**Task objective:** Pictures excluded, copy word for word the lines from the one holding "text: 11 ->" through the last line below.

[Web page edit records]
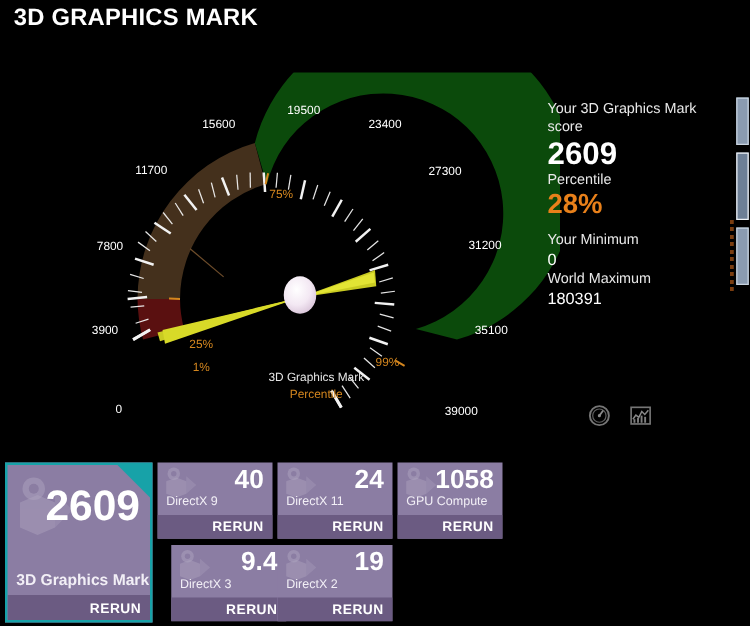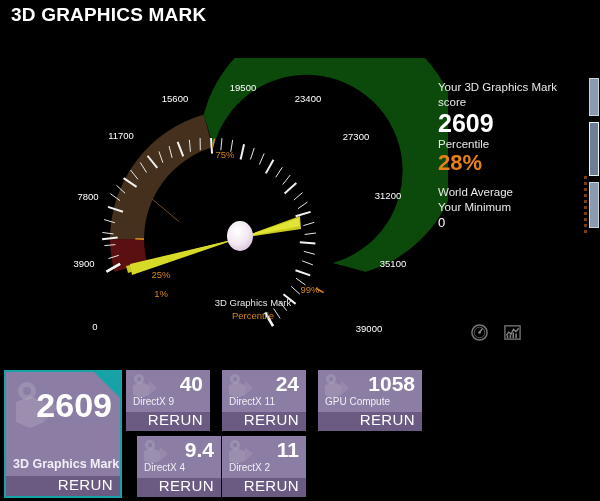"World Average" div.stat-label { html: <div>World Average</div> -> none }
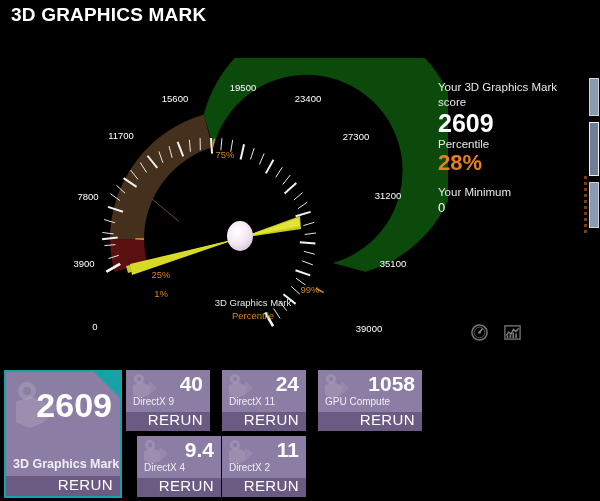"World Maximum" div.stat-label { html: none -> <div>World Maximum</div> }
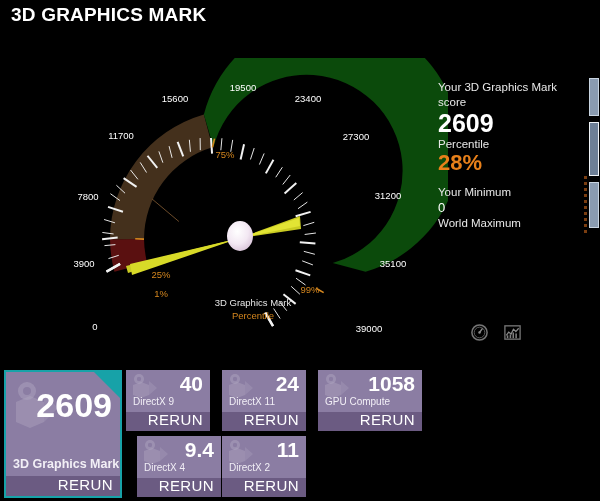"180391" div.stat-val { html: none -> <div>180391</div> }
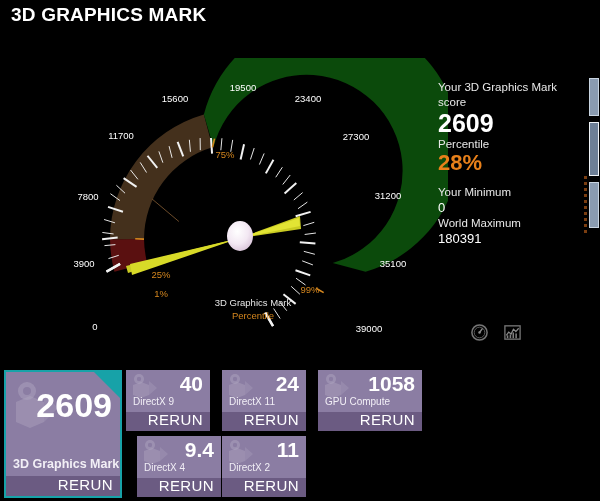"40" .tile-sm { width: 84px -> 92px }
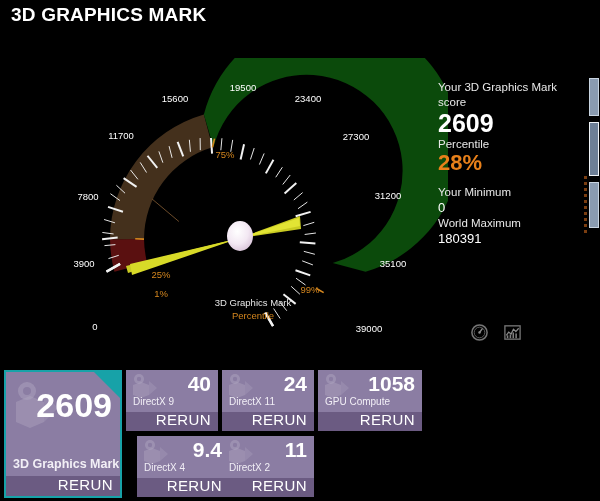"1058" #tile-gpu { width: 104px -> 84px }
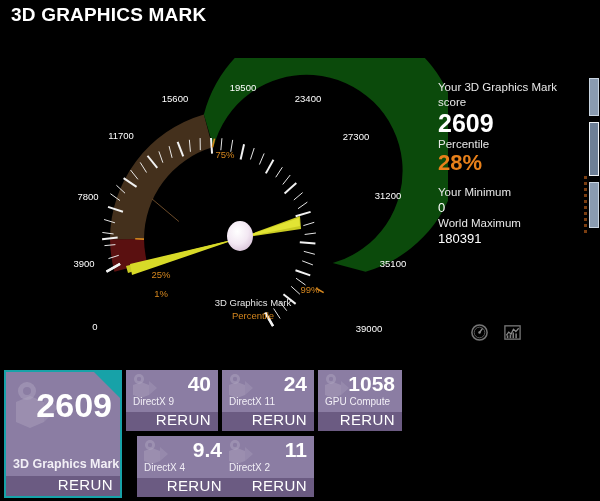"RERUN" .tile .tile-rerun { font-size: 15px -> 11px; font-weight: normal -> bold }
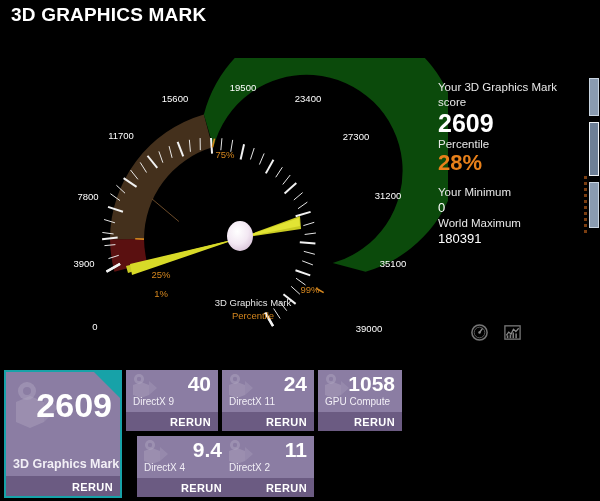"11" div.tile-score { text: 11 -> 19 }
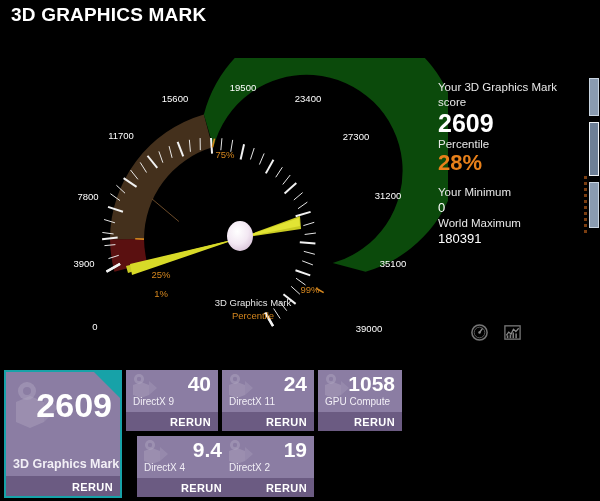"DirectX 4" div.tile-name { text: 4 -> 3 }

**Answer for this exercise:**
"11" div.tile-score { text: 11 -> 19 }
"DirectX 4" div.tile-name { text: 4 -> 3 }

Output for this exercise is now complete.